*** Opening of ENTRIES SUPPLIED ***
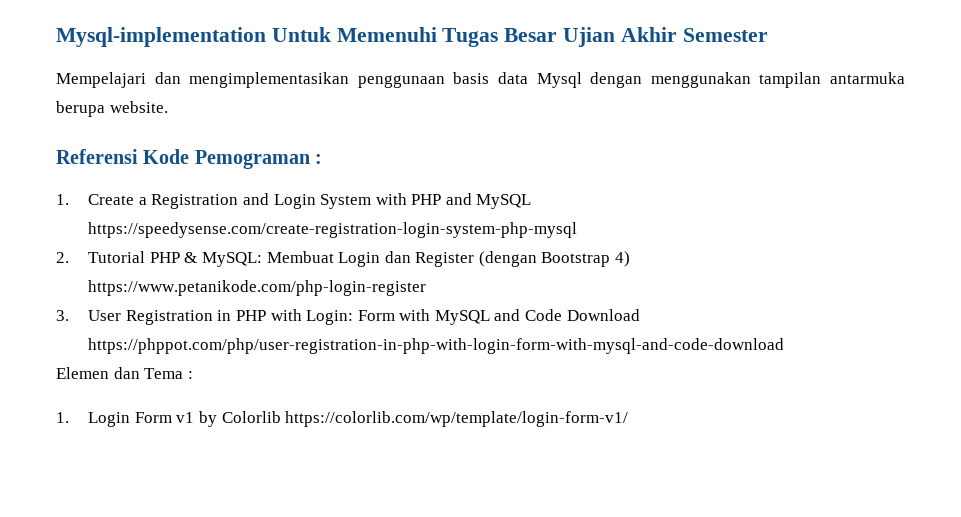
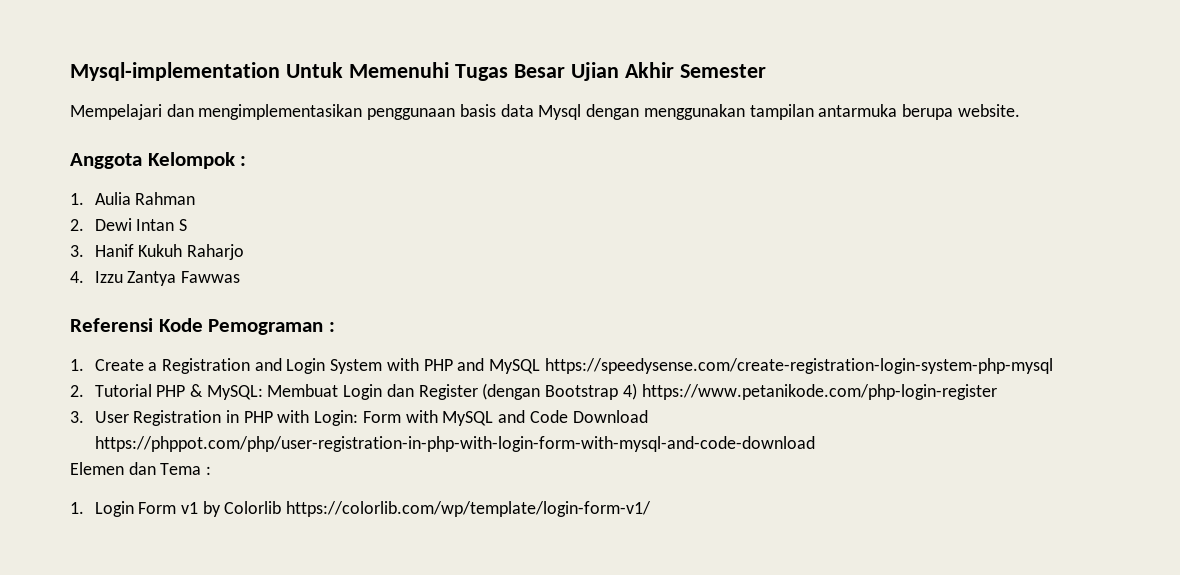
+ Anggota Kelompok :
+ 1. Aulia Rahman
+ 2. Dewi Intan S
+ 3. Hanif Kukuh Raharjo
+ 4. Izzu Zantya Fawwas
*** Close of ENTRIES SUPPLIED ***
**EXERCISE REQUIREMENTS:**
The expected answer is an exact copy of the lines beginning at the one with "1. Aulia Rahman" and running to the end of the entries above.

**ANSWER TO THIS TASK:**
+ 1. Aulia Rahman
+ 2. Dewi Intan S
+ 3. Hanif Kukuh Raharjo
+ 4. Izzu Zantya Fawwas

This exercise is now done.